神武から数世代を、宮を多く橿原周辺に造営したので橿原勢と呼び、のちに物部氏になる勢力を、祖先神をとって饒速日勢と呼ぶことにする。
この二つが融合した勢力を大和と呼ぶ。
記紀神話は神武[1]一代で東征と近畿平定を成したとするが、戦後処理に掛かる手間を考えると現実的には難しいだろう。よって神武東征は史実を基にしたフィクションであり、実際には数世代に渡る業績と考える。
橿原勢と饒速日勢が融合した時期は、饒速日勢を出自にする欝色謎命を皇后にした孝元[8]または孝霊[7]の頃と考える。幅を持たせたのは、孝霊が高齢の場合に子を政略結婚させた可能性を考慮した。
孝霊[7]は吉備津彦の父とされ、遠征した説話が鳥取県の樂樂福神社に伝わる。
この頃に、出雲を警戒する九州勢に協力して山陽と丹波へ侵攻したと思われる。
孝霊[7]または孝安[6]の頃に、九州勢から使者が来たのだろう。
九州勢が、まだ覇者の定まらない近畿地方で橿原勢に接触したのは、おそらく尾張氏の縁による。尾張氏は、記紀神話では天火明の子孫だが、海人族を自称した。綿津見を始祖に据えた系図を持ち、福岡市にある志賀海神社の阿曇氏と同祖だ。その尾張氏を出自にする世襲足媛は、孝昭[5]の皇后だ。
尾張氏の仲介で九州勢は橿原勢に接触して、出雲の危険性を教えたのだろう。
地図をみれば、越前の敦賀は琵琶湖の北岸に近接する。版図拡大に意欲的な勢力が若狭・越前を押さえたら、近畿も安全圏ではなくなる。
橿原勢を説得した後、九州勢は饒速日勢にも接触して、橿原勢との和睦を説く。
饒速日勢が説得に応じたのは、太陽神を祀る者同士の誼みだろうか。
九州勢から手土産もあったかもしれない。
八咫鏡、八尺瓊勾玉、十種神宝、韴霊剣、日像鏡、日矛鏡などの宝物のうち幾つかは、このときに九州勢が贈った物か。当時の力関係は九州勢>橿原勢及び饒速日勢だったと思われるので、下賜の形式をとっただろう。
宝物の質の良さと種類の豊富さは国力を反映する。
これらも、九州勢を敵に回すのは良くないと饒速日勢が判断する根拠になりえる。
このように、九州から来た使者の仲介で近畿がまとまり大和が成立したと仮定すると、橿原勢も饒速日勢も、九州がルーツである必然性が無くなる。

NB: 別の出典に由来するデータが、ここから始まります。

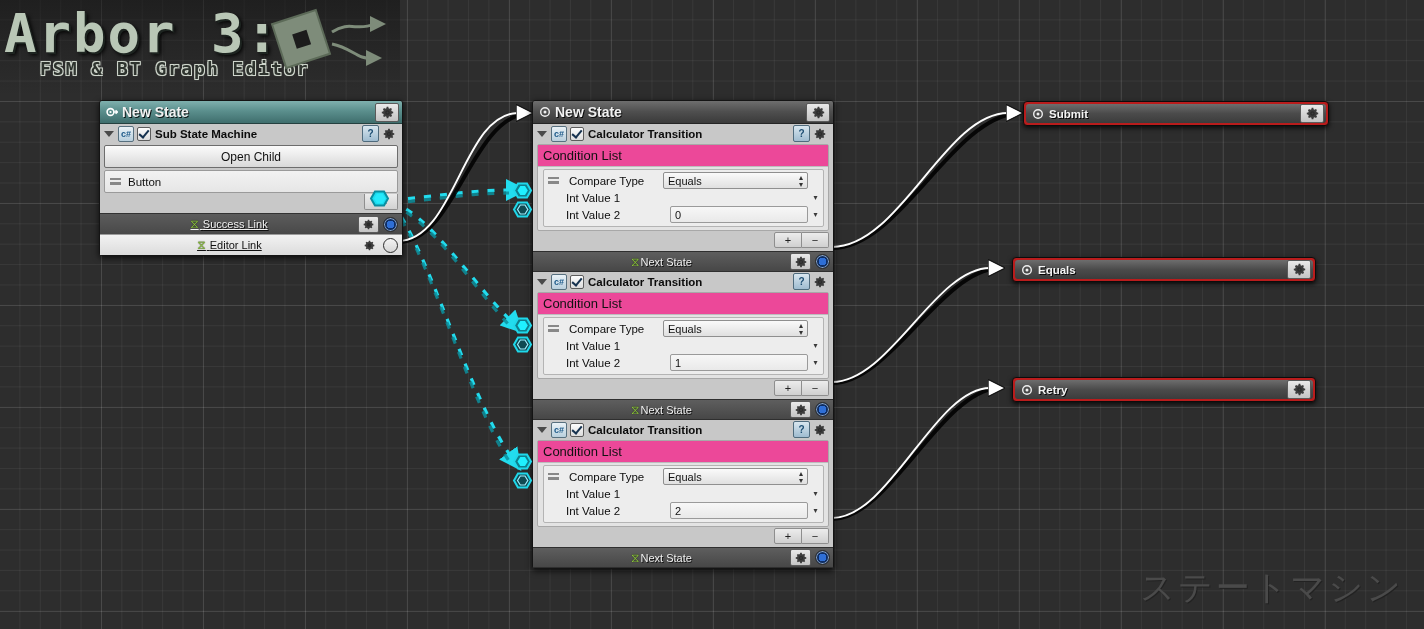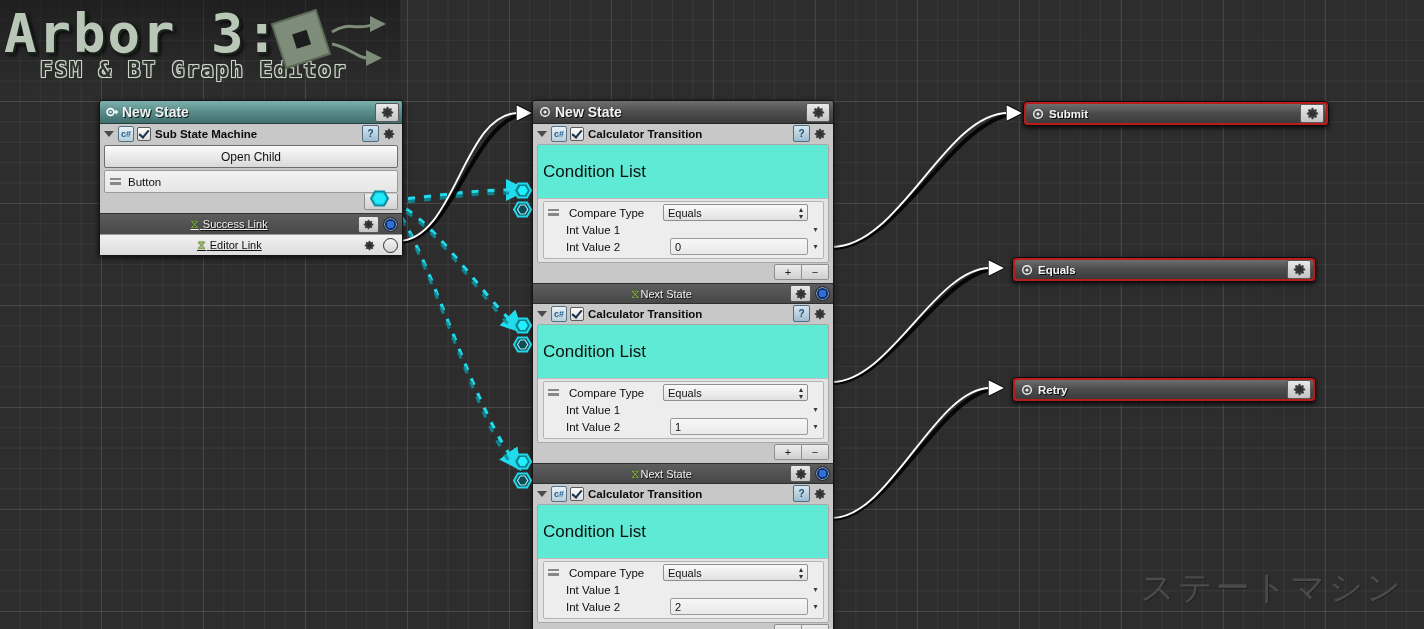"FSM & BT Graph Editor" .logo-sub { font-size: 21px -> 18px }
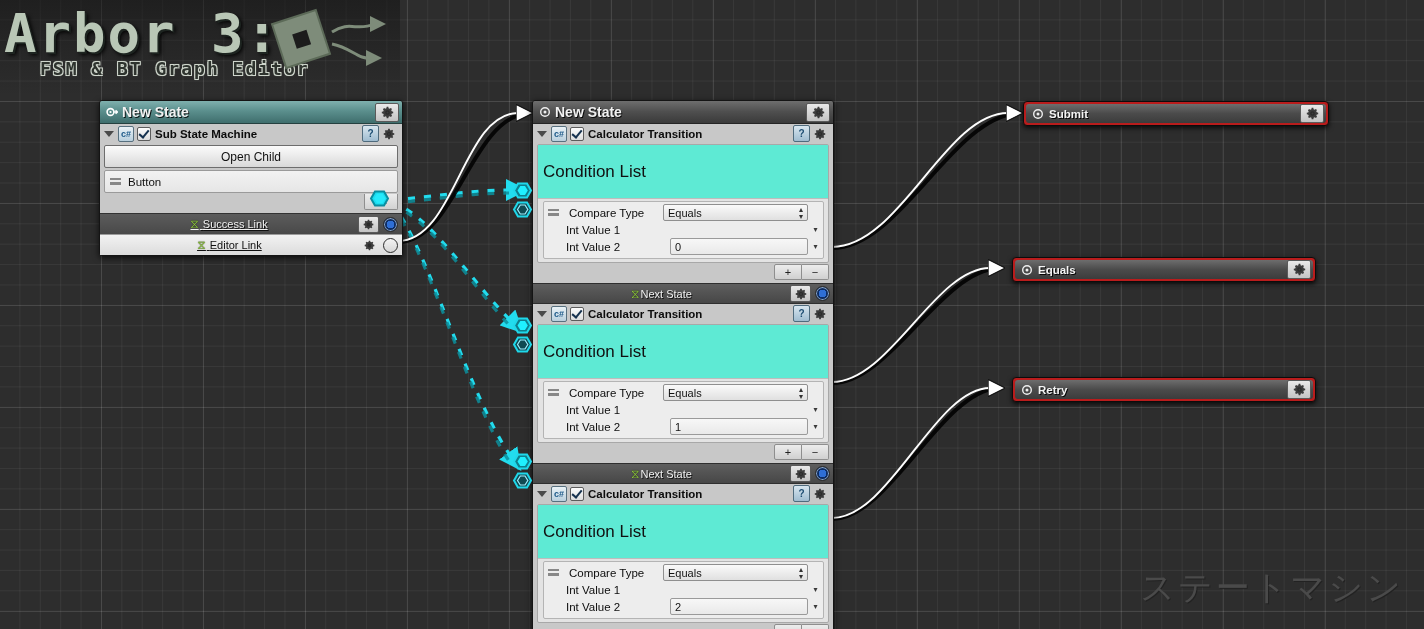"Condition List" .condtitle { background: #5eead4 -> #ec4899; font-size: 17px -> 13px; padding: 18px 5px -> 2px 5px }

双方ともが古くから近畿に根差す氏族だとしても、海人族の尾張氏との間に縁をつくった孝昭[5]さえ実在すれば、崇神[10]につなげることが可能だ。
では双方を近畿の在来勢力と仮定して、欠史八代を見てみる。
日本書紀は綏靖[2]から孝霊[7]までの皇后に一名を挙げたのち、二名を「一云」または「一書」として挙げる。そこには一人以上の磯城を出自にする女性がいる。
通説では、磯城縣主が有力氏族だからその娘を天皇が娶ったという。
なのだが、異説を唱える余地はまだ残っている。例えば。
・綏靖[2] 川派媛(磯城縣主の娘)
・安寧[3] 川津媛(磯城縣主葉江の娘)
・懿徳[4] 泉媛(磯城縣主葉江の弟猪手の娘) 飯日媛(磯城縣主太眞稚彥の娘)
・孝昭[5] 渟名城津媛(磯城縣主葉江の娘)
・孝安[6] 長媛(磯城縣主葉江の娘)
・孝霊[7] 細媛(磯城縣主大目の娘)※皇后
磯城は女系で、首長の座を母娘継承する彼女達が宗家であり、分家として橿原周辺に宮を建てて住んだ男兄弟を、記紀編纂時に天皇とした。橿原が分家で過密にならないように、彼らは新天地を求めて他の土地へ侵攻した。
ただし孝霊[7]だけは細媛の夫だ。次の孝元[8]がターニングポイントで、父系に切り替わるからだろう。
反対に饒速日勢は父系だ。長髄彦の妹の三炊屋媛は饒速日の妻とされるが、饒速日は太陽神であり、人間ではない。三炊屋媛は巫女であり、のちの斎宮の原型になる習俗だったと想像する。
そして孝霊[7]の頃に磯城勢(橿原勢)と饒速日勢が、九州勢の仲介で和睦する。
宗家の座を争って揉めないように、互いの継承権のない子を娶せた。女系の磯城勢からは息子の孝元[8]を、男系の饒速日勢からは娘の欝色謎を出して、この家系を大和の王家にすると決めた。
という説も、否定できる根拠はないように思う。